THE TASK:
If a line in the entries contains the word "left", list it.

SOURCE INFORMATION:
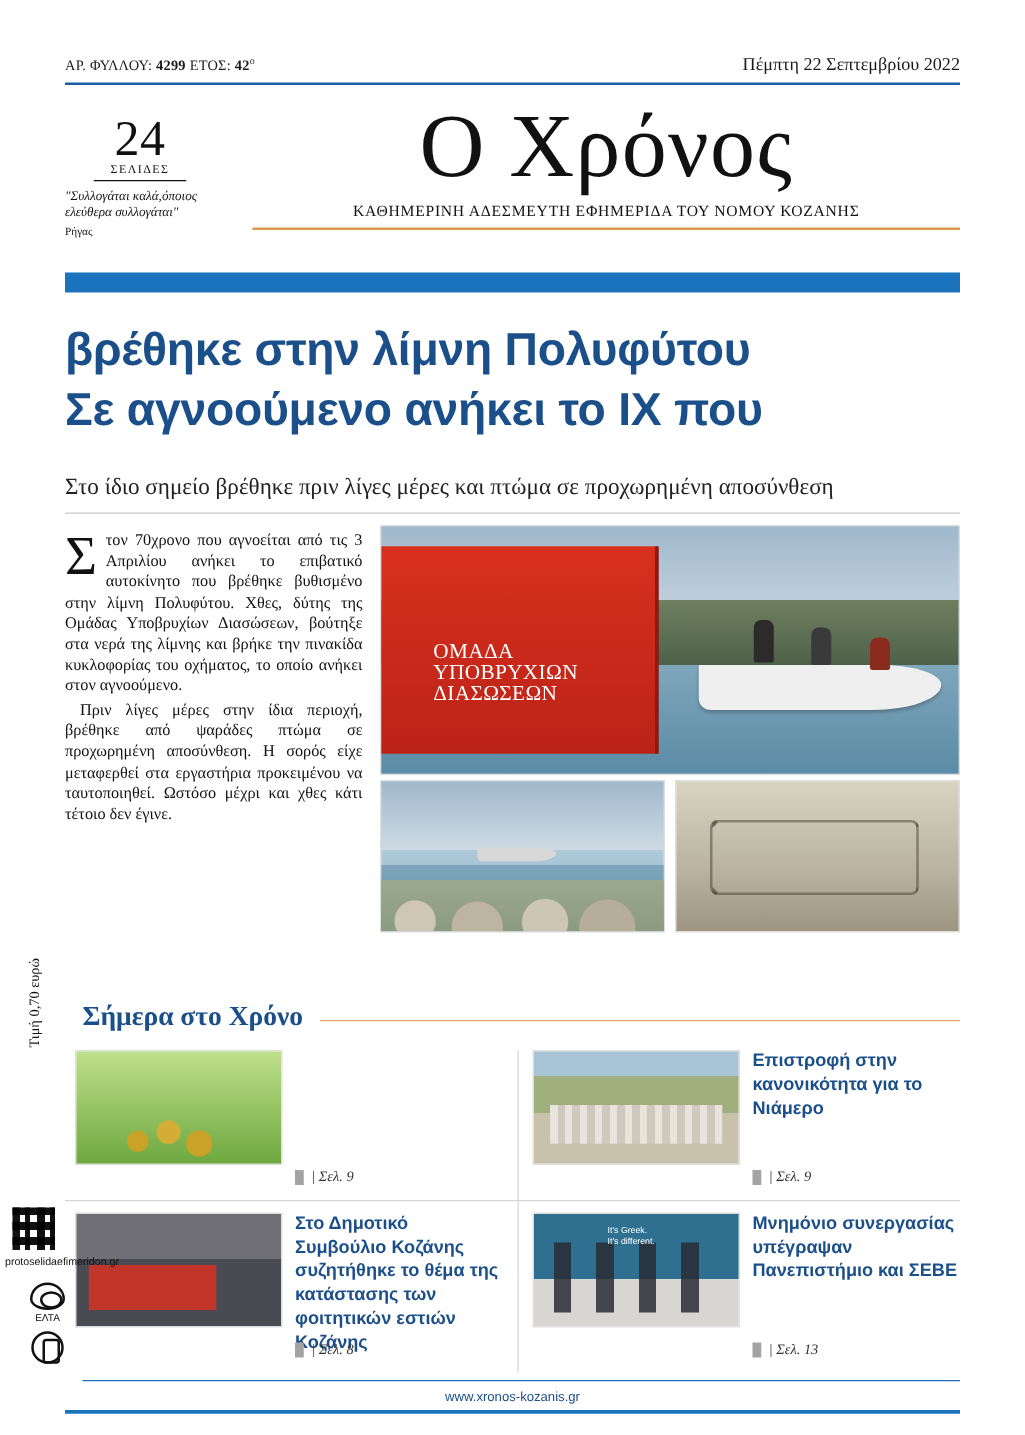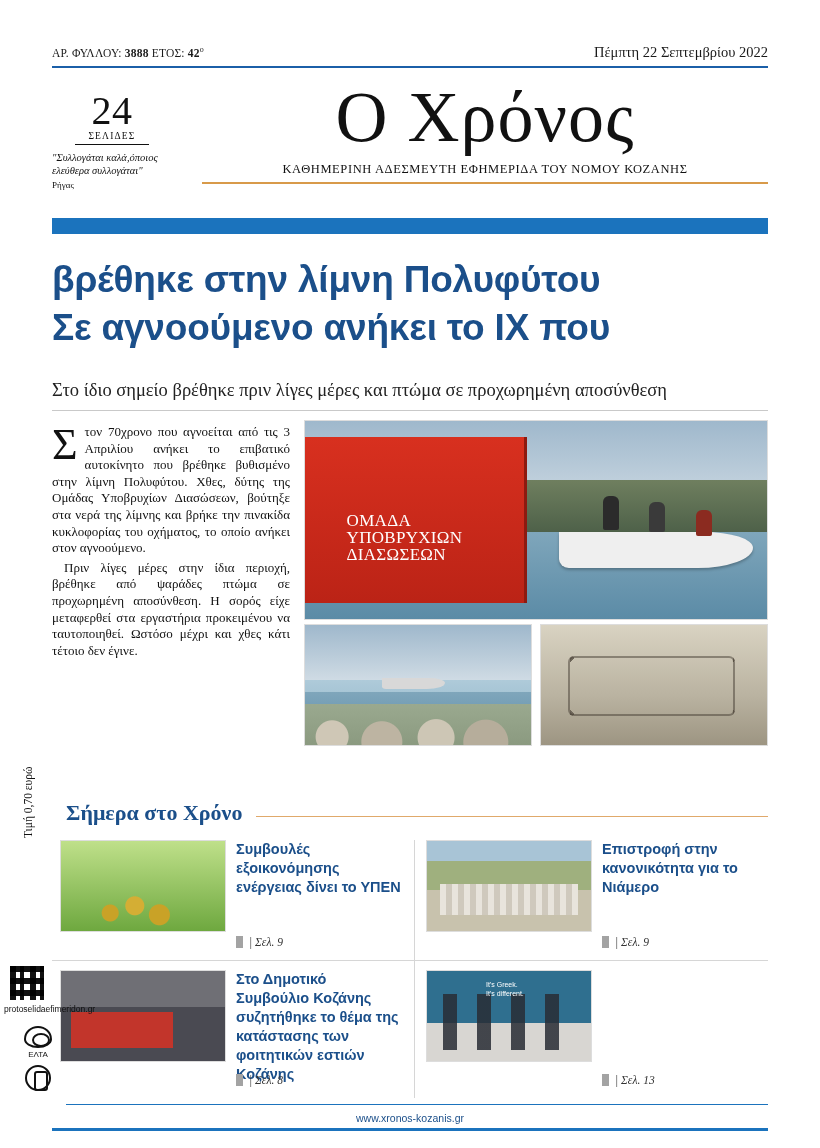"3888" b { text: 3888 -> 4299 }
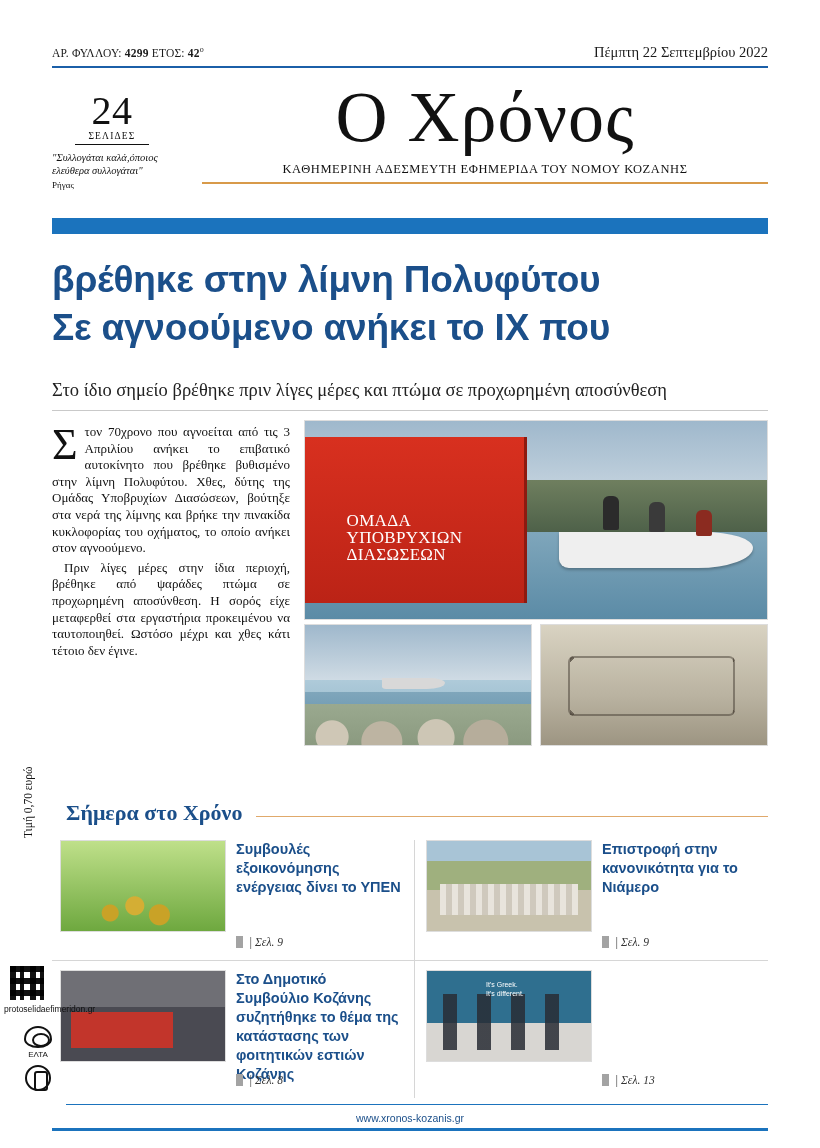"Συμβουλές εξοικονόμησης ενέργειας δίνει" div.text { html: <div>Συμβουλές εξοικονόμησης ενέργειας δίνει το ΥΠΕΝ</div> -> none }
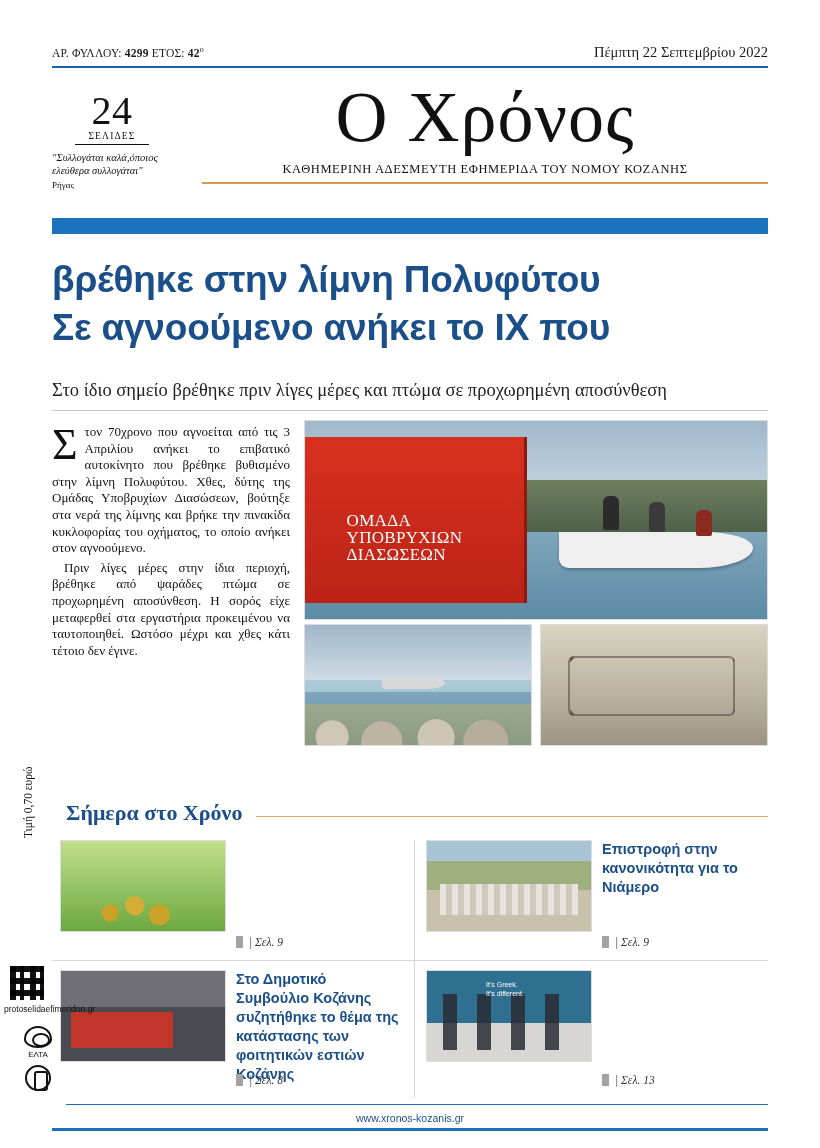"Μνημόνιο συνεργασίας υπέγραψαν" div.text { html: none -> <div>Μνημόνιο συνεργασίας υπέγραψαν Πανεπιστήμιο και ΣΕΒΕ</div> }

* * *

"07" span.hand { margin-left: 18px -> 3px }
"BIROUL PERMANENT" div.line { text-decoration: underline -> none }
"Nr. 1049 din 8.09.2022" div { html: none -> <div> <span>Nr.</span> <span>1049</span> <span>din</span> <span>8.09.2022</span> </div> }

...

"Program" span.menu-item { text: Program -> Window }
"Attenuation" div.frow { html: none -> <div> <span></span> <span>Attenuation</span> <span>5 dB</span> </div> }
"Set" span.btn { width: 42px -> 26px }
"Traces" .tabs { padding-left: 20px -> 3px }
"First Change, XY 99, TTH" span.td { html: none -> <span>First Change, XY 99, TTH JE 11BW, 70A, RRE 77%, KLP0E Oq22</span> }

OUTPUT:
"07" span.hand { margin-left: 18px -> 3px }
"Traces" .tabs { padding-left: 20px -> 3px }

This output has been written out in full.